The number of lines below containing the word "Martín" is all that should be returned.

Start of Records supplied

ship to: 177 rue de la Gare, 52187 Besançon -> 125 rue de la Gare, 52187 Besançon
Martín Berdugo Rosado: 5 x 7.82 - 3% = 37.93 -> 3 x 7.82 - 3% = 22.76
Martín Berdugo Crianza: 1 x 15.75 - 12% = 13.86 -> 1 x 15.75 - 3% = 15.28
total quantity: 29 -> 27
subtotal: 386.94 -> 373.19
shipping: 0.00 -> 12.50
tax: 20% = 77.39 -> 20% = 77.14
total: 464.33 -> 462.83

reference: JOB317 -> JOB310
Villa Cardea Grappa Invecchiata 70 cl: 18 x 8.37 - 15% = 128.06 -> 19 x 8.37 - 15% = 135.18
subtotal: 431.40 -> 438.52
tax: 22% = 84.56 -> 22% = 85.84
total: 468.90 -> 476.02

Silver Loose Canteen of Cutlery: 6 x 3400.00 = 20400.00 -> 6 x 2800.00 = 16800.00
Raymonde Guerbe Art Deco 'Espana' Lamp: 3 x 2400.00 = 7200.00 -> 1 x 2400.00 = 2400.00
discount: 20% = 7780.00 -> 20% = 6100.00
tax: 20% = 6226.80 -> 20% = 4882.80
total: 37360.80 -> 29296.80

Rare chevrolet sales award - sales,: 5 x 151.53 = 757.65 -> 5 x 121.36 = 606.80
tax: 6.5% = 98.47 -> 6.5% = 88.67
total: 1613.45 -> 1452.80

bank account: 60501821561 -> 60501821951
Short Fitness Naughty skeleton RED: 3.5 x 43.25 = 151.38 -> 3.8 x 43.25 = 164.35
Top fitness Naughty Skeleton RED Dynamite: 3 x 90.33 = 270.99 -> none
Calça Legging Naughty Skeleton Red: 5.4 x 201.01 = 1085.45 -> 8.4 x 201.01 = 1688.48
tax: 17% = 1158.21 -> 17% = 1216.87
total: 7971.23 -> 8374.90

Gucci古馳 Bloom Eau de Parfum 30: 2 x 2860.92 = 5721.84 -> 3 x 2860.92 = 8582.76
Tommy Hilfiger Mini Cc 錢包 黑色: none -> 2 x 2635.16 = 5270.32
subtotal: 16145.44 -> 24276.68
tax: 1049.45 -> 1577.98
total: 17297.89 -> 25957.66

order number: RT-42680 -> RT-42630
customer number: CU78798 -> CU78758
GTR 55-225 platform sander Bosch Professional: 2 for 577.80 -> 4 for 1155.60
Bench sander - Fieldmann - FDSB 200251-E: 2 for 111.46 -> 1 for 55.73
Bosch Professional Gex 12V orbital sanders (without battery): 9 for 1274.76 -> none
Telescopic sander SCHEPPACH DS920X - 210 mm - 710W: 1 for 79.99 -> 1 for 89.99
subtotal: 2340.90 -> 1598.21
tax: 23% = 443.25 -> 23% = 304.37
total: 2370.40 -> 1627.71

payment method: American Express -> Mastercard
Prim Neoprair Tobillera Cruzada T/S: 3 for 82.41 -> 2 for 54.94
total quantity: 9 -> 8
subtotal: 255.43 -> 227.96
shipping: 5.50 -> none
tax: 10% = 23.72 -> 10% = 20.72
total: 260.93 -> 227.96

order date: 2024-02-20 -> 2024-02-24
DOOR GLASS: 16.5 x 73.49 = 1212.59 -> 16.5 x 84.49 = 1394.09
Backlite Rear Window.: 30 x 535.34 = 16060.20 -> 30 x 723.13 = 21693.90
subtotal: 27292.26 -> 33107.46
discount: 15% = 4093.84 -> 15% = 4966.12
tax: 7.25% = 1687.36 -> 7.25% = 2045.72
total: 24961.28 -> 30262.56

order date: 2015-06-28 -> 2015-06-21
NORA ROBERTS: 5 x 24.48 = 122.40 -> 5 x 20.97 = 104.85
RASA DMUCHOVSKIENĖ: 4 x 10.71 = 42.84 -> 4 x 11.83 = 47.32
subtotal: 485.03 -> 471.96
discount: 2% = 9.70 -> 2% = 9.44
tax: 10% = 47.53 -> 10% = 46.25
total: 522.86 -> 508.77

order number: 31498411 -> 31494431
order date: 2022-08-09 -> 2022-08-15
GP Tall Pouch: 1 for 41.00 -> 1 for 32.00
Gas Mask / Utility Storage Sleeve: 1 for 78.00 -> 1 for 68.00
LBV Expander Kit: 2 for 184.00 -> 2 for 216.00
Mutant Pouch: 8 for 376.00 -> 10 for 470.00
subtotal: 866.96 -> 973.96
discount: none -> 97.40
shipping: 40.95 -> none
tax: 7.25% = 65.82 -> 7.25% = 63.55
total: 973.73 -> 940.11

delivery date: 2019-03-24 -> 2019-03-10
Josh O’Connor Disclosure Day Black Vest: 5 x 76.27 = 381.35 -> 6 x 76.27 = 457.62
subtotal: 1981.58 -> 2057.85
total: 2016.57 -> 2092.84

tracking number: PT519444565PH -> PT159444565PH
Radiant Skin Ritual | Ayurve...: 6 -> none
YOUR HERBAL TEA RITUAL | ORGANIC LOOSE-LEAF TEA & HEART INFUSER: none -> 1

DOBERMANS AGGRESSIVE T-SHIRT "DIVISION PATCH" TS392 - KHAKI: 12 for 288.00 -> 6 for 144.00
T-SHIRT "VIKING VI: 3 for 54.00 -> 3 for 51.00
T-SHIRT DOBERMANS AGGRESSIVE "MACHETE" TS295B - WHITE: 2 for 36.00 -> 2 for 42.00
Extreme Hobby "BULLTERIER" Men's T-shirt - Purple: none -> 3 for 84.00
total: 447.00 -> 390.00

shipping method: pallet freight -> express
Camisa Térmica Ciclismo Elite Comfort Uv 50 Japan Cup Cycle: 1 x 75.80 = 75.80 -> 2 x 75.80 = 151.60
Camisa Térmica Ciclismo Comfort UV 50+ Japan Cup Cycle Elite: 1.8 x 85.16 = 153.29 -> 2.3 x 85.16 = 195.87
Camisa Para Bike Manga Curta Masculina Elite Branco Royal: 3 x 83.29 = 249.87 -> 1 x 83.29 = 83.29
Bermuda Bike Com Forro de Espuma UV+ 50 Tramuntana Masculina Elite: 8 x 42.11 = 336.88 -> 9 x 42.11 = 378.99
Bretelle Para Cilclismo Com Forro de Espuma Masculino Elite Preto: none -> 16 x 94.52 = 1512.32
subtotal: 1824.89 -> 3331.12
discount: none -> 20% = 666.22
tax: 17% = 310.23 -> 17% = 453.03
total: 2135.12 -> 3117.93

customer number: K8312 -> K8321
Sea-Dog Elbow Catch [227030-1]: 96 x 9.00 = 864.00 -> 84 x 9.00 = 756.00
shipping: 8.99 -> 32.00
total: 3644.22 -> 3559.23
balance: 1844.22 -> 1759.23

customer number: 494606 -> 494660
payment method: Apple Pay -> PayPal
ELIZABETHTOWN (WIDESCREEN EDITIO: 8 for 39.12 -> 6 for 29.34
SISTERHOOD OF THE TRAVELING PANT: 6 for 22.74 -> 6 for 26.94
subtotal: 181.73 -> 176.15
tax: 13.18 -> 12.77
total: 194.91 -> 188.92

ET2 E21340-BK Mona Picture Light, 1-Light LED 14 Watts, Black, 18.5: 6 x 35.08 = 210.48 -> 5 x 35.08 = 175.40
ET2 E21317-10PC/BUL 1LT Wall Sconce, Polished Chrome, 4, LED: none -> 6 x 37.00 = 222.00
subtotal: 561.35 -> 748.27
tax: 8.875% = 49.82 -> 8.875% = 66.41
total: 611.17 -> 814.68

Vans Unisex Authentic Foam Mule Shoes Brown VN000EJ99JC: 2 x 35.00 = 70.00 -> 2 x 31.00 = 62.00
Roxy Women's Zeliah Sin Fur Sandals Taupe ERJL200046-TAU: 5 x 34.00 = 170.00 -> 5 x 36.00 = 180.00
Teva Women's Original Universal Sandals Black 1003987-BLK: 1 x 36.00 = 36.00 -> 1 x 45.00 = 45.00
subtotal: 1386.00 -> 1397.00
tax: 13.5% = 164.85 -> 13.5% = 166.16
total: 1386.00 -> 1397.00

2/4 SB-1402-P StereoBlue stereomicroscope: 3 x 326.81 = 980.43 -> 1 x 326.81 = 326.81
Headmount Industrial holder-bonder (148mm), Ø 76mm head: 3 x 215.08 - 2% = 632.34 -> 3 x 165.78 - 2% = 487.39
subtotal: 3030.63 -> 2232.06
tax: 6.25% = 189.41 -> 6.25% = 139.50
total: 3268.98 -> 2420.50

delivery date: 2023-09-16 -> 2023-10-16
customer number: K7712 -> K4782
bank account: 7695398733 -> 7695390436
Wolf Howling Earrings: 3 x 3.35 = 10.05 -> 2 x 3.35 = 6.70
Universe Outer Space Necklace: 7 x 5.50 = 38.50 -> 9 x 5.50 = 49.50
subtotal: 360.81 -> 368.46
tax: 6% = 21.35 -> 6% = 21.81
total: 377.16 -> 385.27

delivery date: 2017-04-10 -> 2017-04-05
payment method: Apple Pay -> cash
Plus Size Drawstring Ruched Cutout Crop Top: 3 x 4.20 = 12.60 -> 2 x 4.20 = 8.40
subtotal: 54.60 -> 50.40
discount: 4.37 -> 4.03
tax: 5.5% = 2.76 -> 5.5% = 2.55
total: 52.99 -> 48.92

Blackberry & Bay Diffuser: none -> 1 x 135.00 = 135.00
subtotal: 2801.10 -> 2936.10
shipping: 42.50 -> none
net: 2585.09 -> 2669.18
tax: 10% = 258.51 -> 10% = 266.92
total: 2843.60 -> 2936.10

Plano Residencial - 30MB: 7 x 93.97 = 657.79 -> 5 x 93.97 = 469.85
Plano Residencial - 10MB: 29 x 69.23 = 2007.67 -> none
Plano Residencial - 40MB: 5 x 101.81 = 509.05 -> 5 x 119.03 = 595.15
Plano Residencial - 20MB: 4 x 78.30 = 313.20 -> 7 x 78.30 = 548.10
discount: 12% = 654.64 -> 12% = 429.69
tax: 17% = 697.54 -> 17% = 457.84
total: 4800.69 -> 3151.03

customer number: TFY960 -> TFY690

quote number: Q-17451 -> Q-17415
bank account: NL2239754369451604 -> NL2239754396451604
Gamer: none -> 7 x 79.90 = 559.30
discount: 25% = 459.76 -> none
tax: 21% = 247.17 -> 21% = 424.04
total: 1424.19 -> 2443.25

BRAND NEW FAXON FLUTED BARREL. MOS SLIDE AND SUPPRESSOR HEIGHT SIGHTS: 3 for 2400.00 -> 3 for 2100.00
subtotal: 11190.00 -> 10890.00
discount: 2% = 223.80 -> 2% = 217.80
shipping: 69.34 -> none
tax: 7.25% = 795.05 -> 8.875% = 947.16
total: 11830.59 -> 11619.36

End of Records supplied

▶ _Completed task_
2